# [What is needed]
Search the records below for "Coat"; copy each line that has it.

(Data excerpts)
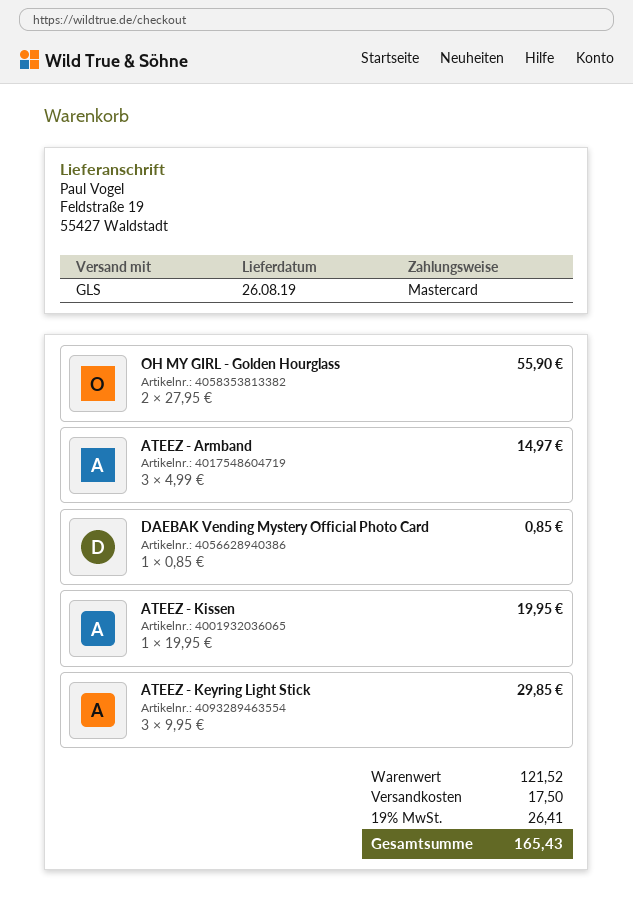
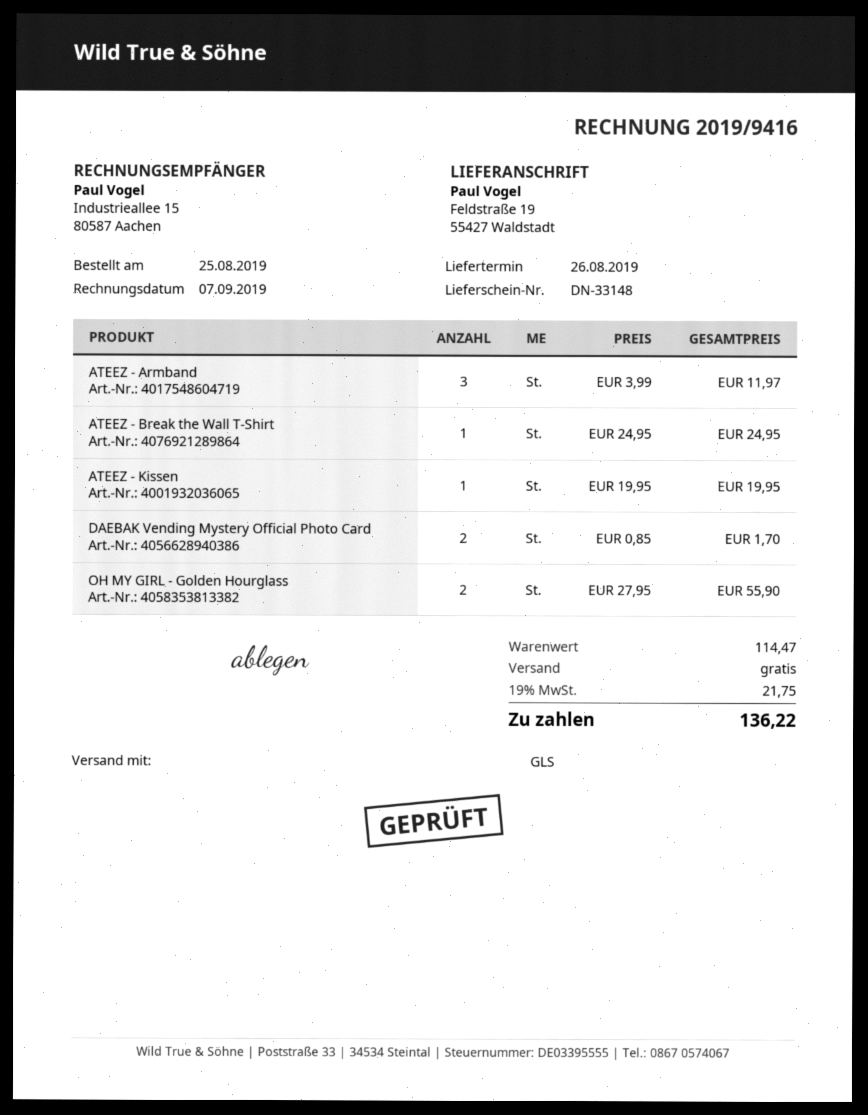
ATEEZ - Armband: 3 x 4.99 = 14.97 -> 3 x 3.99 = 11.97
DAEBAK Vending Mystery Official Photo Card: 1 x 0.85 = 0.85 -> 2 x 0.85 = 1.70
ATEEZ - Keyring Light Stick: 3 x 9.95 = 29.85 -> none
ATEEZ - Break the Wall T-Shirt: none -> 1 x 24.95 = 24.95
subtotal: 121.52 -> 114.47
shipping: 17.50 -> 0.00
tax: 19% = 26.41 -> 19% = 21.75
total: 165.43 -> 136.22

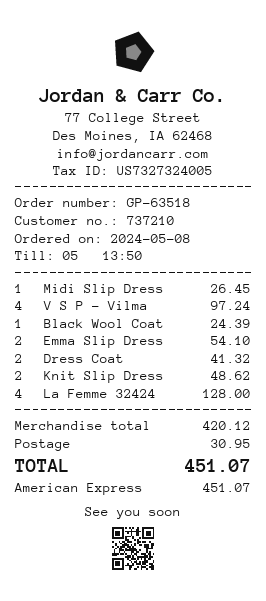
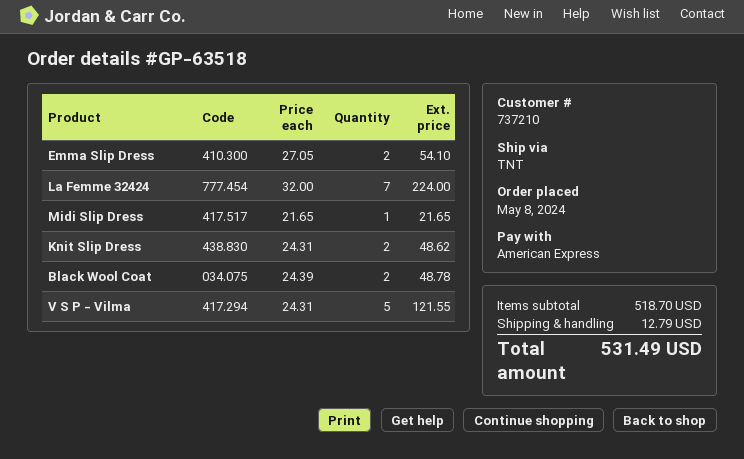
Midi Slip Dress: 1 for 26.45 -> 1 for 21.65
V S P - Vilma: 4 for 97.24 -> 5 for 121.55
Black Wool Coat: 1 for 24.39 -> 2 for 48.78
Dress Coat: 2 for 41.32 -> none
La Femme 32424: 4 for 128.00 -> 7 for 224.00
subtotal: 420.12 -> 518.70
shipping: 30.95 -> 12.79
total: 451.07 -> 531.49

# [Output for this exercise]
Black Wool Coat: 1 for 24.39 -> 2 for 48.78
Dress Coat: 2 for 41.32 -> none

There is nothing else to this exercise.